Monday, July 16, 2007

Zoe's Greatest Trick: Watching

I know what you're thinking. What is Zoe up to this week?

Zoe quizzes us with her eyes. She watches intently. If we tell a joke, she watches intently. If we sneeze, she watches intently. If we eat a ritz cracker with cheese-whiz, she watches intently. She watches intently. That's what she does.

You hold a mirror up to her, she watches intently. You shake a rattle at her, she watches intently. You lift her in the air and spin her around singing "whirlybird whirlybird," she watches intently. The dogs lick her forehead, she watches intently. With great attention, she watches us.

We buffoon around. We prepare bottles. We change diapers. We talk about plans for napping. We get the mail. We reach for stuff. We sit on furniture. We do all this and more.

She watches intently.

I'm beginning to feel watched.

Zoe's on the verge of a smile. I'm on the verge of kissing her on the nose. Jess is on the verge of making a new bottle. We're all in transition. We're transitioning. There's something changing every moment. There's something new to be learned. Zoe's learning. I'm learning. Jess is learning. Even the dogs are learning. The cat is learning. Neeka sits on the new air conditioner. She's learning to like the breeze. She watches Zoe intently. Zoe watches back.

It's the most quiet chaos imaginable. Everybody is so studious. There's elation in everyone's silent intent. We look close. We listen close. We feel close. There's an unexpressable intimacy to the entire day. I picked up a washcloth and handed it to Jess. Jess wiped Zoe's face. Zoe watched intently. It goes on like this for hours.

I love it.

Saturday, July 7, 2007

Zo-zo

She'll always be our perfect miracle.

It's strange to know that babies are born each day. Every single day in every single nation. Yet, they are ALWAYS special and are ALWAYS accompanied by their respective magical moments.

I love Zoe. Jess and I are having so much fun with her. She is her own mysterious being. We have very little access to her thoughts and feelings. But we do have some. We watch her sleep. She is not yet able to smile, but you can get her attention. And her attention itself is maturing. She watches closer. She watches longer. Her expressions change with the object of her focus. She listens. She doesn't quite understand. But she listens. That's a start.

For now, we obsess with figuring our little one out. We try to get a handle on her needs. We try to determine whether her fusses are problems that need to solved by us, or fully experienced by her. We try to entertain her. We try to relate to her. We succeed in varying degrees. But these challenges and emotions are all magically free-of-charge, and so we'll shoot for the stars!

I'm excited to see what she's got in store for us!

Visions of Zoe!


Zoe is born!!

Will all cliches come true?
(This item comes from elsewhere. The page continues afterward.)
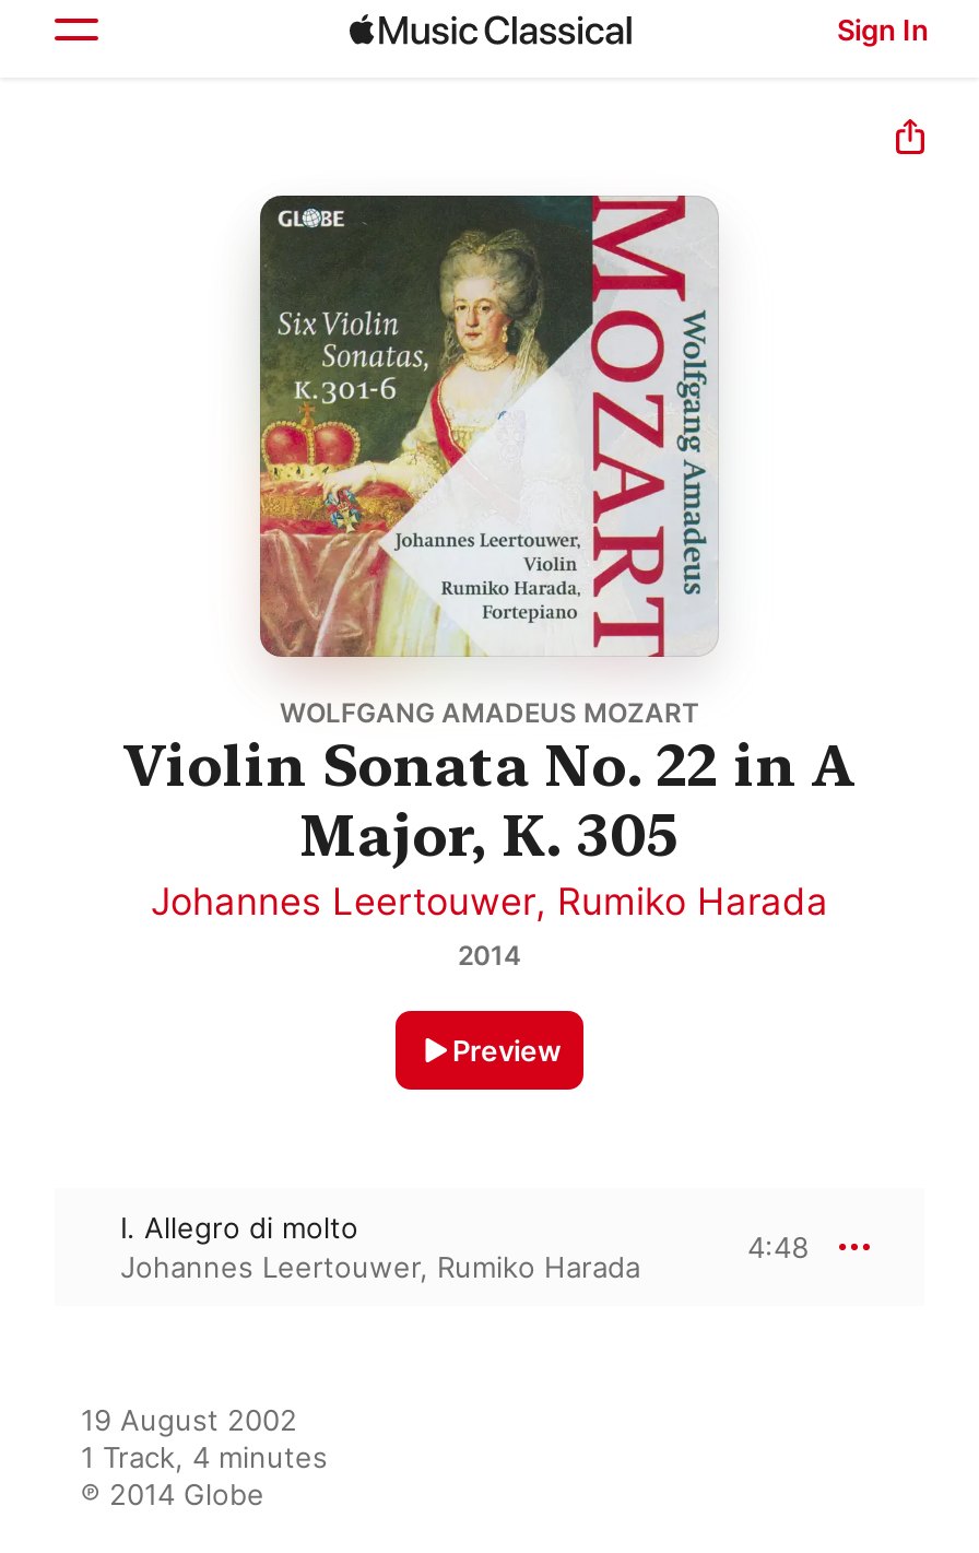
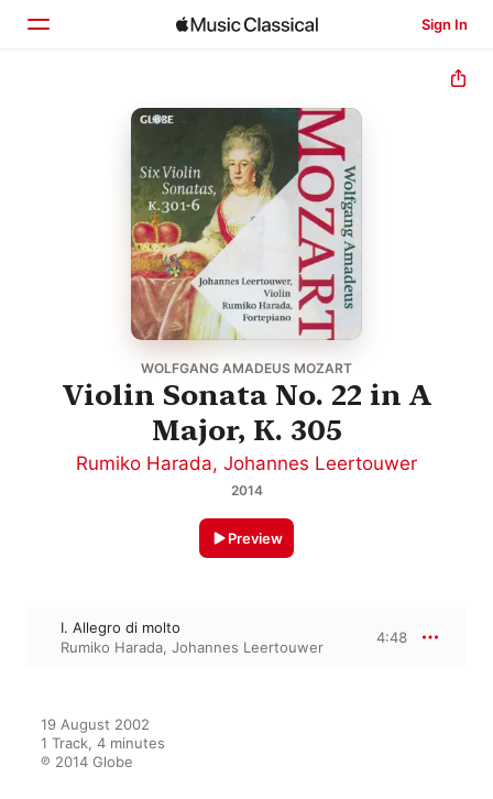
[151,880,828,923] Johannes Leertouwer, Rumiko Harada -> [76,452,417,474] Rumiko Harada, Johannes Leertouwer
[120,1249,640,1284] Johannes Leertouwer, Rumiko Harada -> [61,638,324,656] Rumiko Harada, Johannes Leertouwer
What a beauty! What a miracle! What an unexplainable glory! How sweet she is! How innocent! How vulnerable! How perfect! Jess and I have been rendered stupefied by this little master of art and science. I've never felt anything like this before.

My brain is lit! It doesn't understand. It's convinced that I'm dreaming. It's drenched each moment in surrealism. There is no fantasy that can match the reality of the newborn baby asleep in the swinging chair. And the next day, the miracle is chugging a bottle of Enfamil as a dog scratches its ears in the window. Is this life? Is this real?

Usually in life, magical moments are fleeting. They're a quick darting day at Disneyland, or an exhilarating new freedom at a graduation ceremony. But ever has elation lasted this long. Will it always be this way?

My girl was born at 10:26 am on June 21st. I was there, although I feel like an entirely different man that writes before you today. I was actively participating in all the graphic realities before me. I was watching the top of her head approaching and retreating with each push and associated rest. I was inches away when Her head finally cleared, and she seemed to hover in the air. She was looking at me, not even completely born! Her body still inside her mother. It seemed to last for hours. It seemed to last for an instant. And before I knew it, she was free. She was laying on Jess' stomach. She was crying. But it didn't feel like sadness. It felt like the miracle itself! It felt like the miracle describing itself to me in the language of a little newborn Girl!

And the miracle cried. And I looked at her. I put my hand on her back. and I said "It's Ok Zoe. It's me! It's your daddy!" And she immediately stopped crying. She looked at me, and then rested. And each time she felt the confusion overtake her, she'd begin crying again. And I'd reassure her, and she'd rest again. Even now, two weeks later, she is easily consoled. Just with a word.